Un outil d’interaction et de valorisation de demain pour les fans ? 

Nous connaissons déjà le mur des Kalon à Guingamp, les murs avec le nom des abonnés en Écosse pour ne citer qu’eux. Avec le développement de la technologie, nous pourrions voir fleurir demain dans les stades, des murs et tableaux de photos des fans abonnés ou non qui offrent la possibilité d’enrichir ces oeuvres avec des vidéos. 
Demain, cela représentera peut-être une opportunité pour les clubs d’offrir un nouveau moyen d’interagir avec leur communauté la plus fidèle. Ou encore un outil de valorisation pour les hospitalités. 

Qu’il soit installé dans un salon, un bureau, un écran, sur un mur dans un stade, dans un abris-bus… l’oeuvre connectée peut devenir un média interactif et participatif. C’est d’ailleurs de cette façon que le fondateur Cyril Nardon qualifie désormais son projet : un « nouveau média » connectant les émotions et proposant une véritable expérience pour les fans.

Un produit adaptable pour les particuliers, les associations et institutions, les fondations ou les entreprises. Pour les clubs, cela peut représenter une offre merchandising.

Jérémy Geeraerdt

Les tableaux connectés ArtDesignStory lors de la Convention du Football en 2019

Le coût d’un tableau connecté débute à 1 250€. Une offre de service mensuel est proposée à partir de 25,90€/mois. Et une offre grand public de « poster-tableau connecté » est proposée à partir de 59 €.

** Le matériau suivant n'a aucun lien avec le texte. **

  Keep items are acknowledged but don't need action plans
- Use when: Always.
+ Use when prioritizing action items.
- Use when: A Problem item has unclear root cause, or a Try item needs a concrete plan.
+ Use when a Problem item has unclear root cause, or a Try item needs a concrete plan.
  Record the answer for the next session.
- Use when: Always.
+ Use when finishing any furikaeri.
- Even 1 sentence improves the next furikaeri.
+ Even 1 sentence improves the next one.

L’effet confinement a profité à des produits comme celui que propose ArtDesignStory et après avoir livré plus de 500 clients BtoB et BtoVIP sur les six continents, le BtoC et donc le grand public peut être la prochaine cible à travers les clubs. 

Nous lançons une première levée de fonds à partir d’avril qui va nous aider à développer un nouveau concept basé sur l’utilisation de la réalité augmentée qui permettra de réaliser des EXP-AR-IENCES. Vous pourrez transformer vos écrans en musée depuis votre club, installer chez vous le musée de Pelé, ou même un popup-AR store éphémère pour développer le merchandising dans le salon de vos fans !” explique Cyril Nardon, Fondateur & CEO ArtDesignStory.